More than one in five people insured by Blue Cross and Blue Shield were prescribed an opioid painkiller at least once in 2015, the insurance company reported Thursday.
And claims for opioid addiction and dependence surged nearly 500 percent between 2010 and 2016, the company said.
The report, which covers 30 million people with Blue Cross and Blue Shield insurance in 2015, supports what experts have been saying: much, if not most, of the opioid overdose epidemic is being driven by medical professionals who are prescribing the drugs too freely.
“Twenty-one percent of Blue Cross and Blue Shield (BCBS) commercially insured members filled at least one opioid prescription in 2015,” the report says. “Data also show BCBS members with an opioid use disorder diagnosis spiked 493 percent over a seven year period.”
The report excludes people with cancer or terminal illnesses. What it found fits in with similar surveys of people with Medicare, Medicaid or other government health insurance, said Dr. Trent Haywood, chief medical officer for the Blue Cross and Blue Shield Association (BCSBA).
“It’s consistent,” Haywood said.
The United States is suffering an intense opioid overdose epidemic, the Centers for Disease Control and Prevention says.
“Opioids (including prescription opioids and heroin) killed more than 33,000 people in 2015, more than any year on record. Nearly half of all opioid overdose deaths involve a prescription opioid,” CDC says.
The report also finds people in the areas hardest hit by the epidemic are least likely to get medication-assisted treatment, a regimen that includes counseling and drugs such as buprenorphine to help wean patients off the highly addictive opioids.
The CDC has been trying to get doctors to prescribe opioids only when absolutely necessary, and to prescribe as low a dose as possible for the shortest time possible. Other painkiller options include ibuprofen or acetaminophen, ice and even relaxation techniques.
Haywood said health insurance companies can help, both by keeping track of statistics but also by helping doctors control what they prescribe.
That includes keeping an eye on doctors who seem to prescribe far more opioids than other physicians, but also by using guidelines. “We are not telling providers how to practice medicine,” Haywood told NBC News.
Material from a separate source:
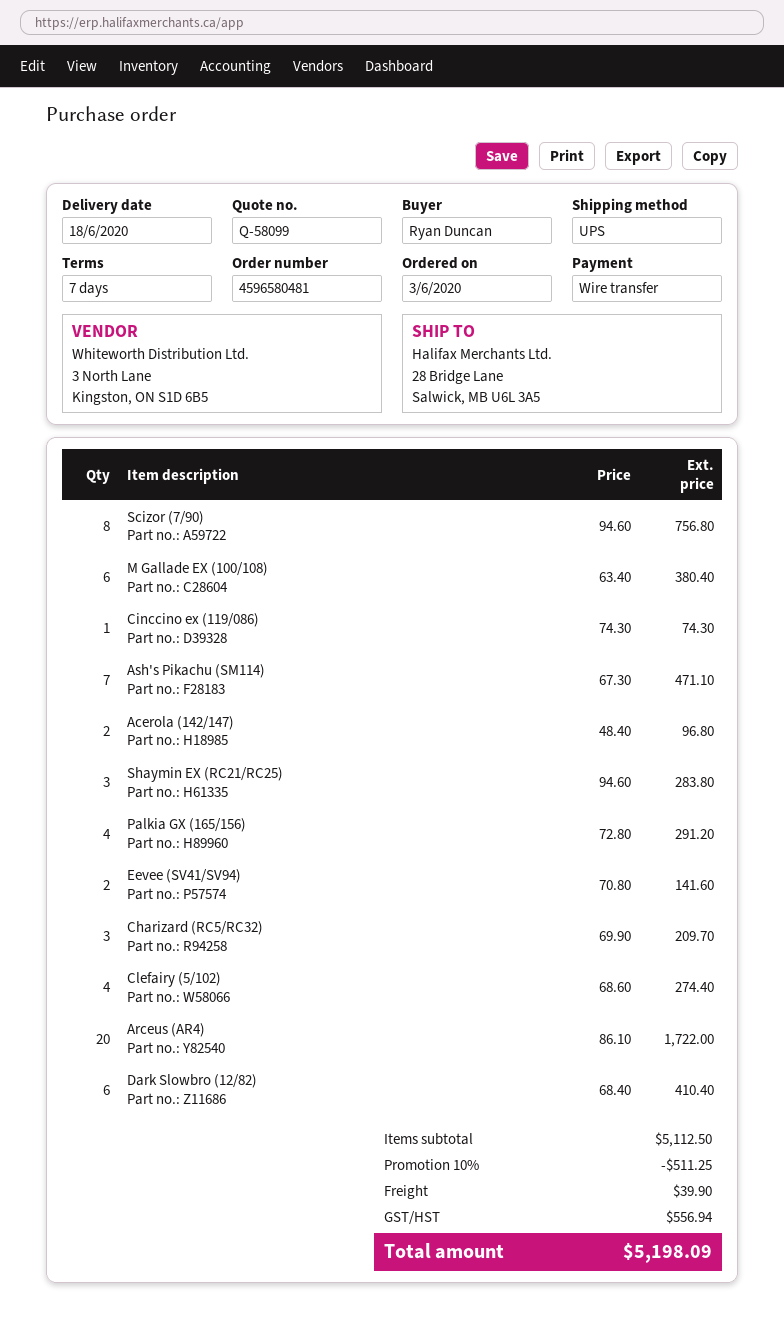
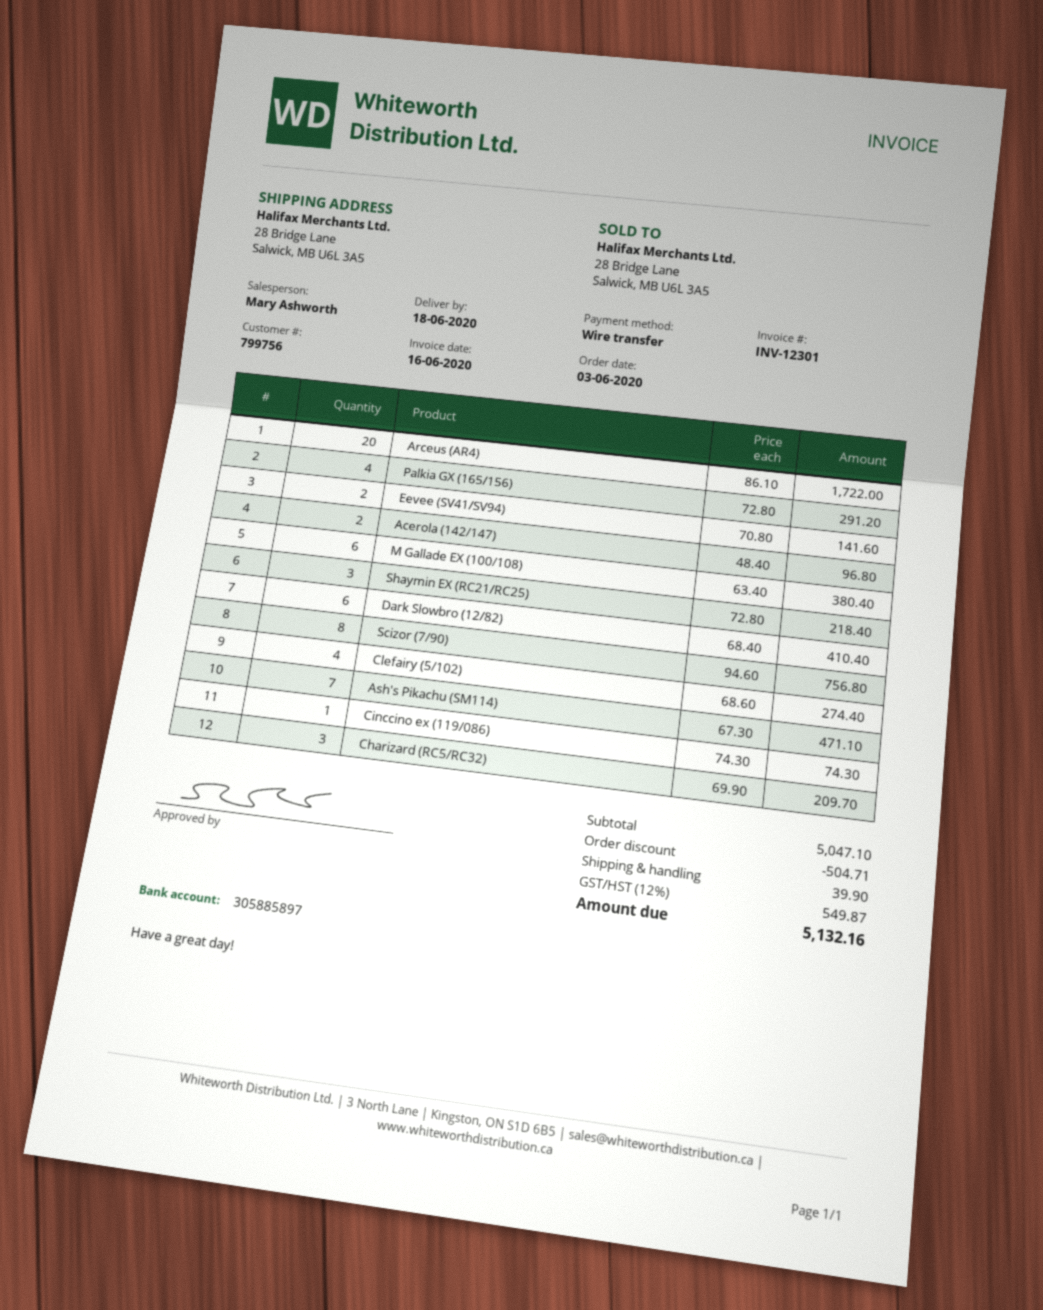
Shaymin EX (RC21/RC25): 3 x 94.60 = 283.80 -> 3 x 72.80 = 218.40
subtotal: 5112.50 -> 5047.10
discount: 511.25 -> 504.71
tax: 556.94 -> 549.87
total: 5198.09 -> 5132.16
But what are called prior authorization processes act as a brake on unnecessary prescriptions, he said.
Some of the trends turned up in the BCBSA report:
- Women 45 and older have higher rates of opioid use disorders than men
- Women of all ages fill more opioid prescriptions than men do
- Highest rates of long-term opioid prescriptions are seen in the South and Appalachia, but these are not the states where medications are used to treat opioid abuse. “For example, New England leads the nation in use of medication-assisted treatments but it has lower levels of opioid use disorder than other parts of the country,” the report reads.
- And not nearly enough people are getting treatment. "The 65 percent rate of increase in the use of medication-assisted treatments lags behind the 493 percent rate of increase in opioid use disorder diagnoses from 2010 through 2016," the report reads.
- Patients getting high dose prescriptions are more likely to misuse or abuse opioids than those getting low doses
The danger is worsened when patients with chronic conditions, such as arthritis, also get high-dose prescriptions. But these are the patients most likely to need a higher dose because sensitivity to the painkillers goes down over time.
“We are still struggling as clinicians to do a better job with chronic pain management,” Haywood said.
Separately, the Agency for Healthcare Research and Quality reported that hospital stays to treat opioid disorders rose between 2005 and 2014. “Although the rate for males was higher in 2005, by 2014 the rate was the same for both sexes,” AHRQ said in its report.
“Opioid-related inpatient stays were lowest in Iowa, Nebraska, Texas, and Wyoming and highest in Massachusetts,” the AHRQ report reads. “Opioid-related ED (emergency department) visits were lowest in Arkansas and Iowa and highest in Maryland.”